Train_loss and valid_loss becom nan from the second epoch, fastai2

mobby · January 24, 2021, 6:23am

Hi, I’m training a 2 class segmentation net on fastai2. My main code is,
////////////////////////////
learn.lr_find()
lr = 1e-3
learn.fit_flat_cos(1, slice(lr))

lr=1e-4
lrs = slice(lr)
learn.unfreeze()
learn.fit_flat_cos(3, lrs)
//////////////////////
When it runs to the last code line, I encounter a confusing thing. The train_loss and valid_loss of the first epoch are 0.4458 and 0.6682, but they become nan during the second epoch and the third epoch.

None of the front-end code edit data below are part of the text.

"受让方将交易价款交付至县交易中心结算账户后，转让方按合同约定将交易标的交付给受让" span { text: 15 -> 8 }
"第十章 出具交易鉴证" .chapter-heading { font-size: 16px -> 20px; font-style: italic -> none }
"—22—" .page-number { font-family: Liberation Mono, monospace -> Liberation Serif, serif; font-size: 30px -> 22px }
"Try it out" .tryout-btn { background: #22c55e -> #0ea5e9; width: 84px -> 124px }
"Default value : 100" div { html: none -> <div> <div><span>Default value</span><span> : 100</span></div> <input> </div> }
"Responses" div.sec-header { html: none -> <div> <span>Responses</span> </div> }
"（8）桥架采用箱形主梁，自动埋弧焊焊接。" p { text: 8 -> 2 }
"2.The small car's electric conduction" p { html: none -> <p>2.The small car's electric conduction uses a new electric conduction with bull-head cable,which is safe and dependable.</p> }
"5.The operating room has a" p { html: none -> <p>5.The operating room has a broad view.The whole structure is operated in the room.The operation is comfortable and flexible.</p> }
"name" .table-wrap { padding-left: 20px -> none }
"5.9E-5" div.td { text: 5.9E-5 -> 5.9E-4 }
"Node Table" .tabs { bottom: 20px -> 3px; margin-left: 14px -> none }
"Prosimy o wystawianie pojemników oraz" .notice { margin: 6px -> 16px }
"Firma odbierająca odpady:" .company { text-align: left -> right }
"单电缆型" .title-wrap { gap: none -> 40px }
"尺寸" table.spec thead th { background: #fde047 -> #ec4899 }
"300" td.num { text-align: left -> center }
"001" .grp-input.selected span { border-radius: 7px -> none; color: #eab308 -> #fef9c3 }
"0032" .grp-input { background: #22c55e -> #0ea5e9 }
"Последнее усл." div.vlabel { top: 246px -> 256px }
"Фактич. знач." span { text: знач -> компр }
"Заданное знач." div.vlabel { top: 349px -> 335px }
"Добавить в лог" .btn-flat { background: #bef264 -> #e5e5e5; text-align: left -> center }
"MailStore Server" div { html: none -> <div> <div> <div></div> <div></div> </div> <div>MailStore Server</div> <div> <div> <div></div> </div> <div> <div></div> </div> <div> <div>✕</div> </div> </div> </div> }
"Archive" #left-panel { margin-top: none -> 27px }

And there are no any other errors being throw during the training process.

My configuration is:
fasiai 2.2.2

Are there something I don’t understand?

Thanks.

nishith006 · January 24, 2021, 10:11am

Hey I think you most probably ran out of cuda memory or you are using wrong metrics…can you share your code screenshot of learning code. You can try to to debug your dataloaders by doing dblock.summary(path) check if everything is all right.

mobby · January 24, 2021, 11:11pm

Many thanks.
Yes, I check the GPU memory. It’s nearly full. It work normally after I reduce the batch size.